# Explore

- `random_state`=123

Plan
- [x] Split data
- [x] Get Univariate Insights
- [ ] Get Bivariate Insights to target (quality)
    - scatterplots with quality on the y
    - correlations + heatmap
    - barplot, swarmplot, and/or boxplot with quality on y and color on x

In [7]:
import pandas as pd
import matplotlib.pyplot as plt
from matplotlib.ticker import FuncFormatter
from matplotlib import patches

%config InlineBackend.figure_format = 'retina'
import seaborn as sns

import sys
import os
home_directory_path = os.path.expanduser('~')
sys.path.append(home_directory_path +'/utils')
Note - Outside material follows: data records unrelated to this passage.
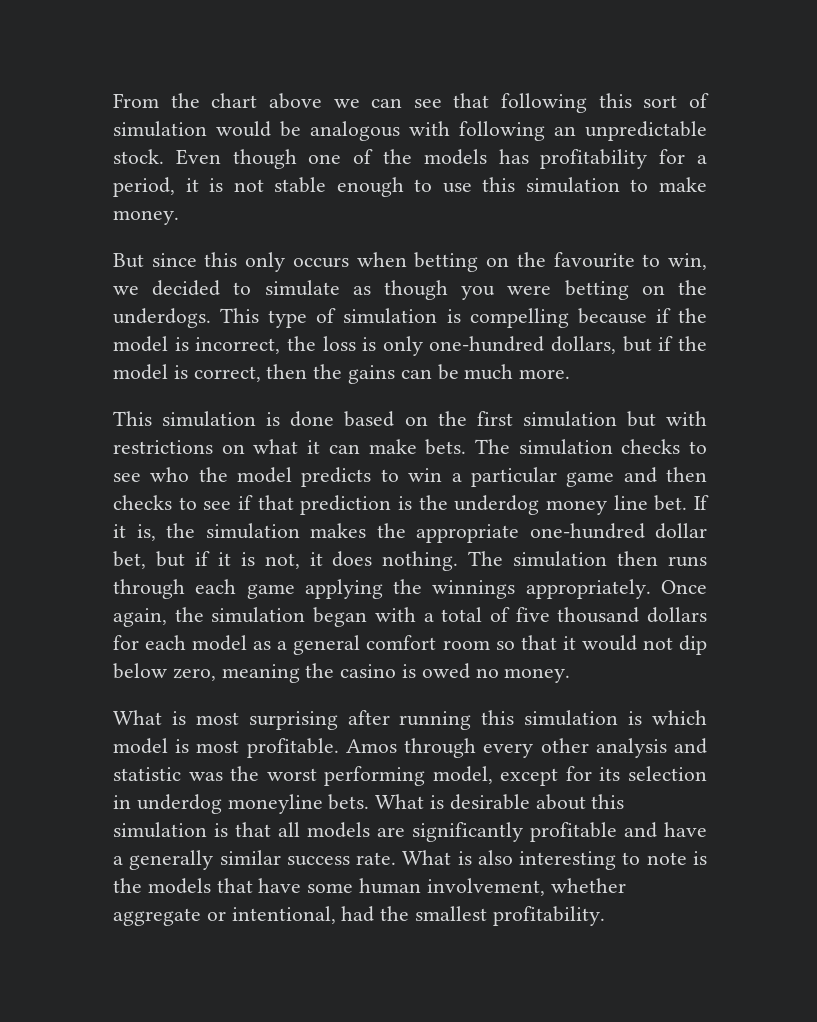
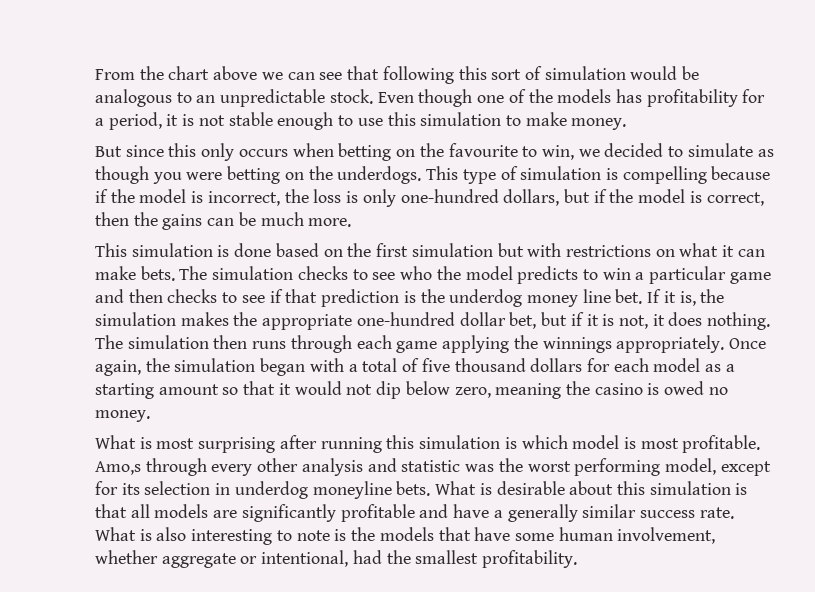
- From the chart above we can see that following this sort of simulation would be analogous with following an unpredictable stock.
+ From the chart above we can see that following this sort of simulation would be analogous to an unpredictable stock.
- Once again, the simulation began with a total of five thousand dollars for each model as a general comfort room so that it would not dip below zero, meaning the casino is owed no money.
+ Once again, the simulation began with a total of five thousand dollars for each model as a starting amount so that it would not dip below zero, meaning the casino is owed no money.
- Amos through every other analysis and statistic was the worst performing model, except for its selection in underdog moneyline bets.
+ Amo,s through every other analysis and statistic was the worst performing model, except for its selection in underdog moneyline bets.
from wrangle import split_data

from sklearn.preprocessing import MinMaxScaler
from scipy.stats import pearsonr

from sklearn.cluster import KMeans

from itertools import combinations
import wrangle as w

In [4]:
import warnings
warnings.filterwarnings("ignore")

Acquire and split data

In [8]:
df = pd.read_csv('wine_data.csv') 

train, validate, test = split_data(df, validate_size=.15, test_size=.15, random_state=123)

**Univariate Analysis**

Notes:
- `color`: 75/25, white/red whine
- `quality`: quality is approximately normal. scores of 3 and 9 are rare. 92% have scores 5-7. 44% have a score of 6

In [None]:
e.explore_univariate_categorical_cols(train)

In [None]:
e.explore_univariate_continuous_cols(train)

**Bivariate Analysis**

- color of the wine seems independent of quality
- Features that drive quality: $r > .2$
    - `['alcohol', 'density', 'volatile acidity', 'chlorides' ]`
- Features that don't drive quality: $r < .1$
    - `['color', 'fixed acidity', 'citric acid', 'residual sugar',
        'free sulfur dioxide', 'total sulfur dioxide', 'pH', 'sulphates']`, 

In [None]:
e.explore_bivariate_cat_to_cont_target(train, target='quality',
                                       cat_cols=['red'])

In [None]:
# e.explore_bivariate_cont_to_cont_target(train, target='quality',
#                                         cont_cols=e.get_cat_and_cont_cols(train)[1] + ['quality'])

In [None]:


#.to_frame()[1:]

In [None]:
def plot_key_features():
    df = train
    target='quality'

    plt.figure(figsize=(1.5,5))
    ax = sns.heatmap(df[abs(df.corr()[target]).sort_values(ascending=False).index].corr()[target].to_frame()[1:],
                        annot=True, cmap='RdYlGn', vmin=-1, vmax=1)
    cbar = ax.collections[0].colorbar
    cbar.ax.tick_params(right=False, labelsize=8) 
    cbar.set_ticks([-1, -.5, 0, .5, 1])
    plt.tick_params(axis='both', left=False, bottom=False)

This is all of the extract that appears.